My sister recently sent us some gifts: among them, insects. To be specific, crickets (packaged as “Crick-ettes,” for some strange reason) and worm larvae (packaged as “Larvets”). They were flavored like potato chips: salt and vinegar or cheddar cheese or bacon and cheese. She also sent a couple of lollipops, one with a cricket embedded inside; the other with a scorpion. And one package of chocolate-covered bugs.
My initial reaction was a knee-jerk “Eeeww!”
My son’s reaction was a sardonic “Really?”
My husband, the only one not completely turned off at the very idea, just laughed at our reactions.
I did eventually try a couple. First, a bacon and cheese flavored cricket. It tasted like a crispy bit of dry, dusty, wooden stick: it was flavorless, even with the supposed addition of bacon and cheese flavoring.
So then I tried a larva: cheese flavored. But actually, also completely flavorless.
The chocolate one I tried tasted better, in that it mostly tasted of chocolate, but with a bit of a crunch to it.
My husband ate the rest of the chocolate ones, but we threw away the other boxes. No one wanted them.
These were packaged in tiny amounts; just about six crickets and perhaps two dozen larvae per package. Clearly they’re marketed as novelties, not as food. They’re something to buy in order to dare someone to eat it, which I suspect is why my sister bought them for us. (My sister hasn’t tried them, her excuse being that she’s a vegetarian.)
Insects have been in the news a lot lately. In particular, the idea of eating insects.
Apparently, eating insects is what will save the human race from itself. It is a far more efficient protein to produce than any other protein. In other words, it takes far fewer resources—feed, land, water, etc.—to produce one kilo of insect protein than to produce one kilo of any other kind of protein. It’s also healthy: besides protein, it’s high in vitamins and minerals. And good for the environment: less land needs to be used and farming insects produces less in the way of polluting waste products or greenhouse gases than any other animals.
So everyone seems to agree that people should eat more insects and less of any other protein.
That’s fine, in theory, but the problem is in practice: people in the West are, in general, disgusted at the very thought of eating insects.
In Malawi, where I served as a Peace Corps volunteer, insects are definitely on the menu.
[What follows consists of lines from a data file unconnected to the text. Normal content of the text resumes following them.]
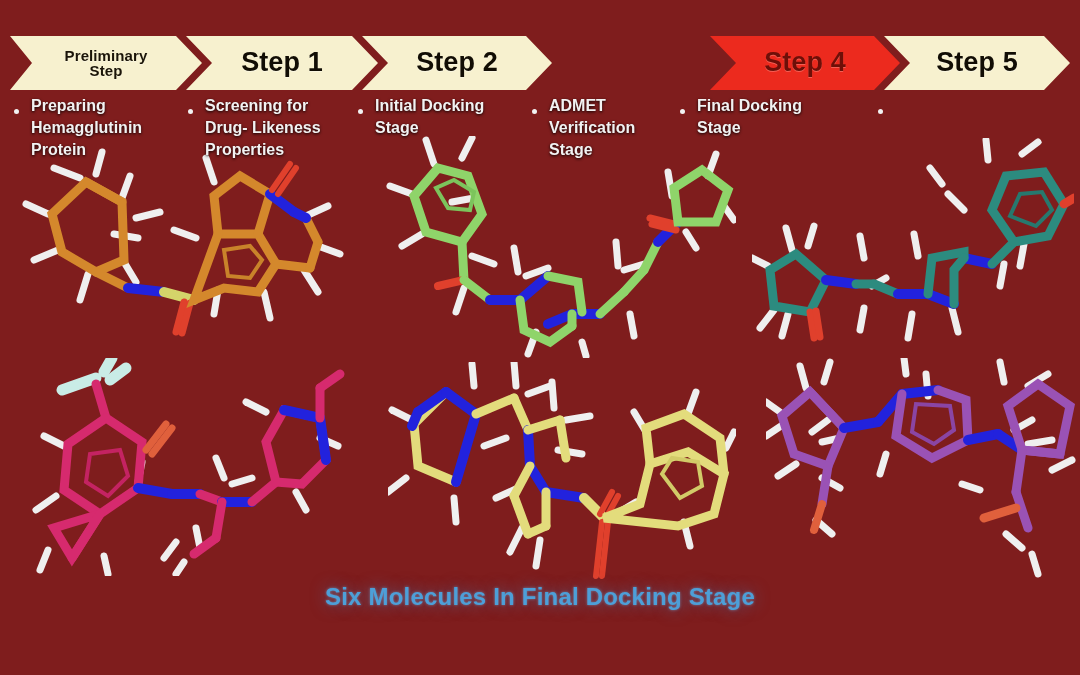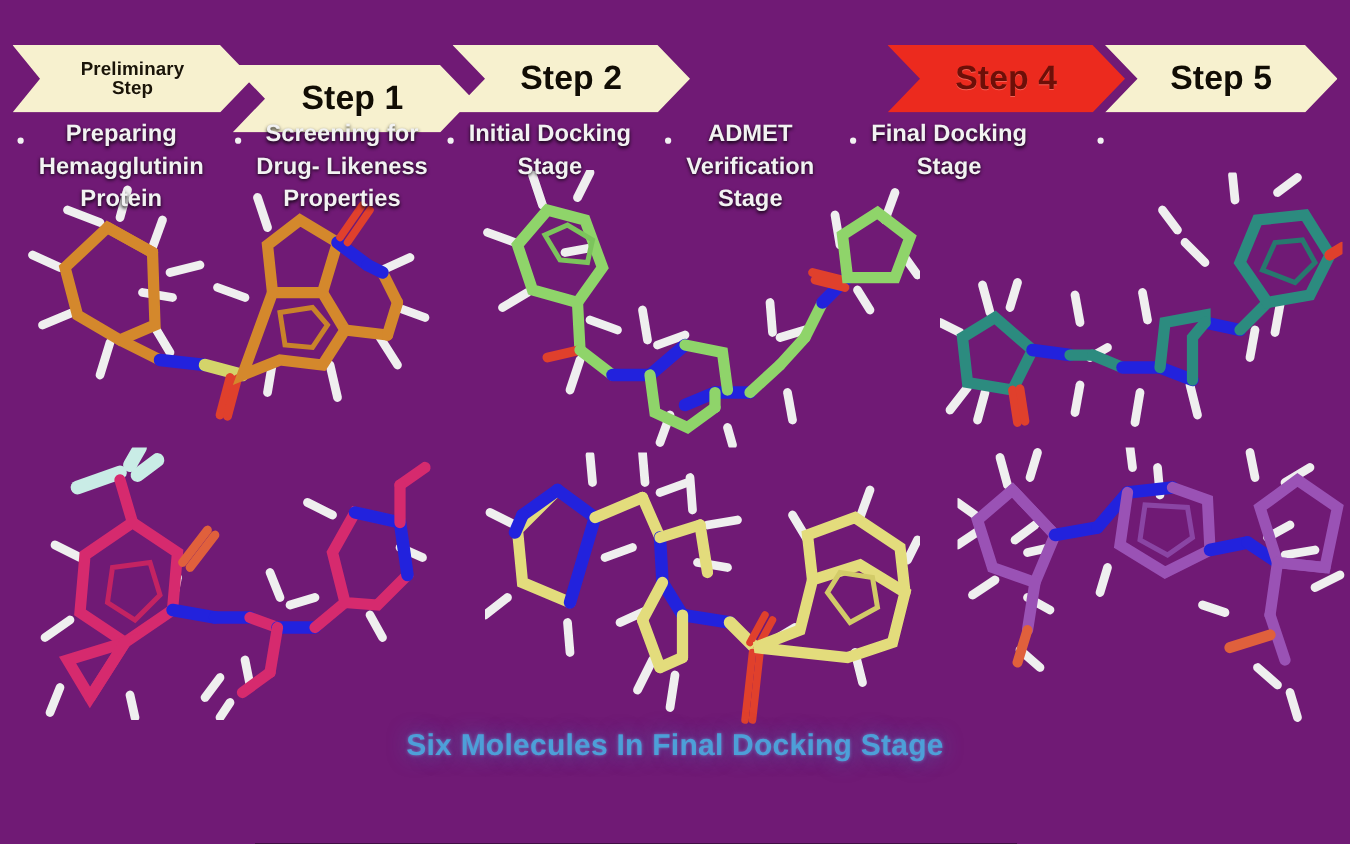"Preliminary" #slide { background: #701a75 -> #7f1d1d }
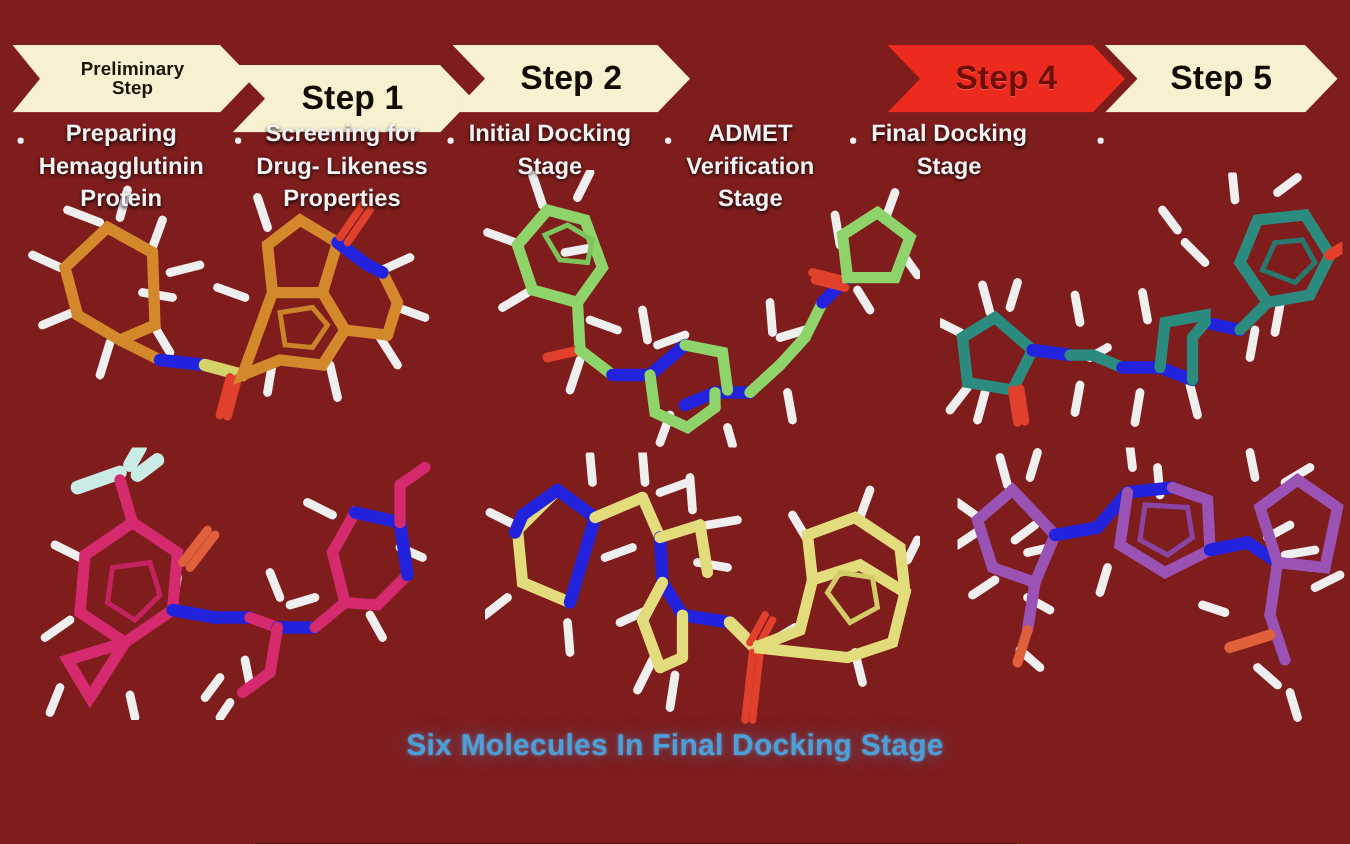"Step 1" div.chev { margin-top: 16px -> none }
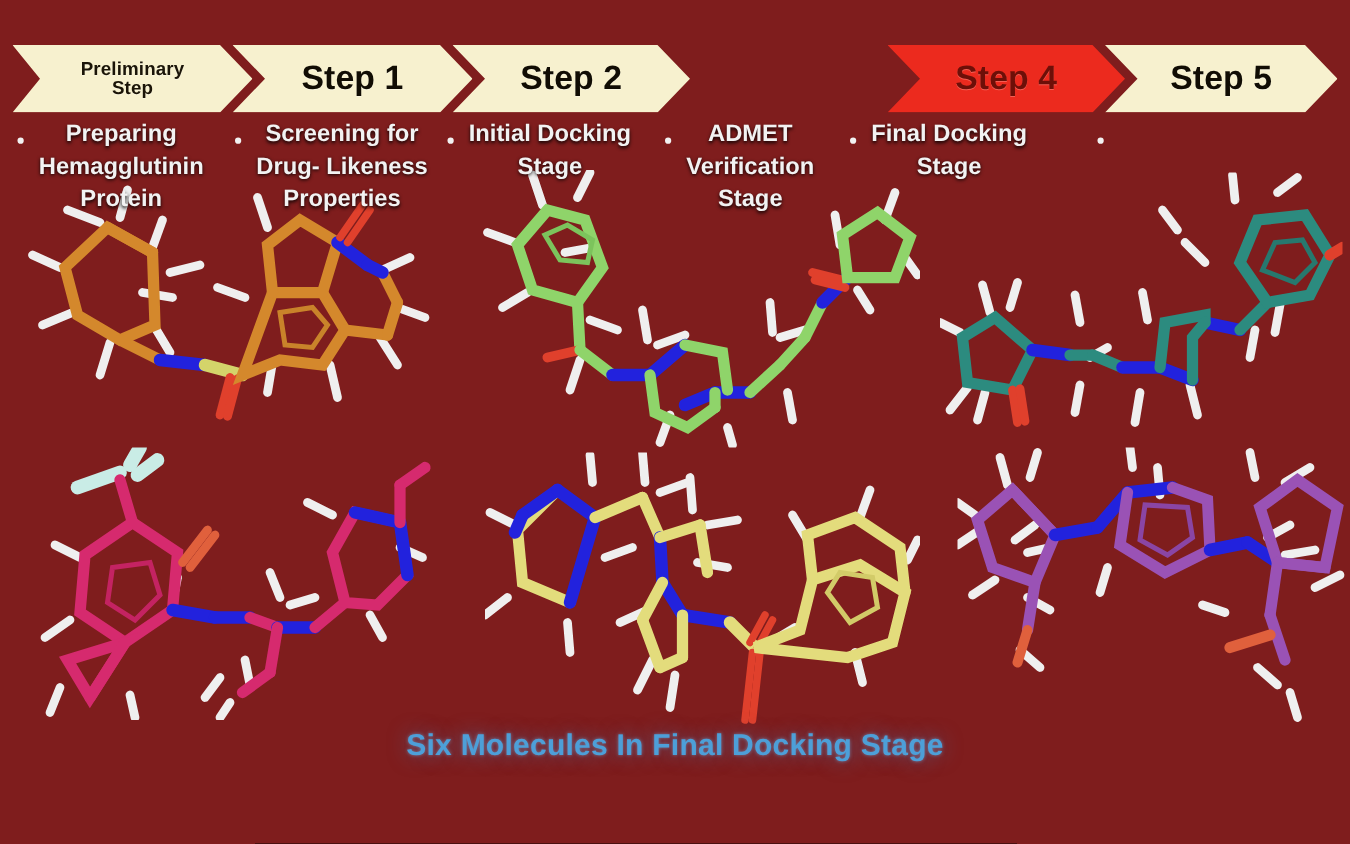"Preparing" .bullet { font-size: 19px -> 16px; text-align: center -> none }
At particular times, after it rained, winged ants would emerge in large numbers from their nests in the ground. I would find circles of students crouched down around each nest in the wet grass, grabbing these delicacies as they fluttered up and popping them into their mouths alive.
Once I even had the nerve to try one. It tasted like dust.
Sometimes these winged ants are captured by placing a basket over the nest. Then they’re fried and salted, which makes them somewhat more palatable: like potato chips, but with less flavor.
At the same time as we Westerners in Malawi were disgusted by these insects that were such a treat for the locals, the locals were disgusted with us for eating shellfish like shrimp or crabs. Malawians were horrified that anyone would actually eat them.
We think we make independent choices, but it’s alarming how much of our behavior and preferences are culturally determined. Outside of the West, most cultures eat insects.
If this is ever going to take off in the West, it has to become more than just a novelty item. Here’s my suggestion to any insect producers out there who might be reading this: you need to approach this differently. The insect must not be visible as an insect. Here in the West, that will always elicit a disgusted response.
Instead, process it into flour. Market it as a high-protein additive to pretty much anything. It could be baked into bread or other baked goods for a high-protein, low carbohydrate version. It could be added to energy or sports drinks or smoothies or yogurts. Figure out how to make a meat substitute with it, like the ones that are available made from soy. Add it to chocolate. The possibilities are endless.
In other words, make it into anything else that’s edible and doesn’t look like insects. That’s the only thing that will eventually overcome our reluctance and even disgust at your product.
According to one article I read about the Dutch insect industry, the insect producers here are hoping to do just that, and already McDonald’s and a falafel chain are interested. But first, they have to get the laws changed to allow the use of insects as human food. Once that happens, I suspect that more producers will get involved, since insects will bring their costs down by replacing less efficient forms of protein or fillers.
If it happens, I’m all for it, providing it a) doesn’t look like what it is, and b) has more flavor!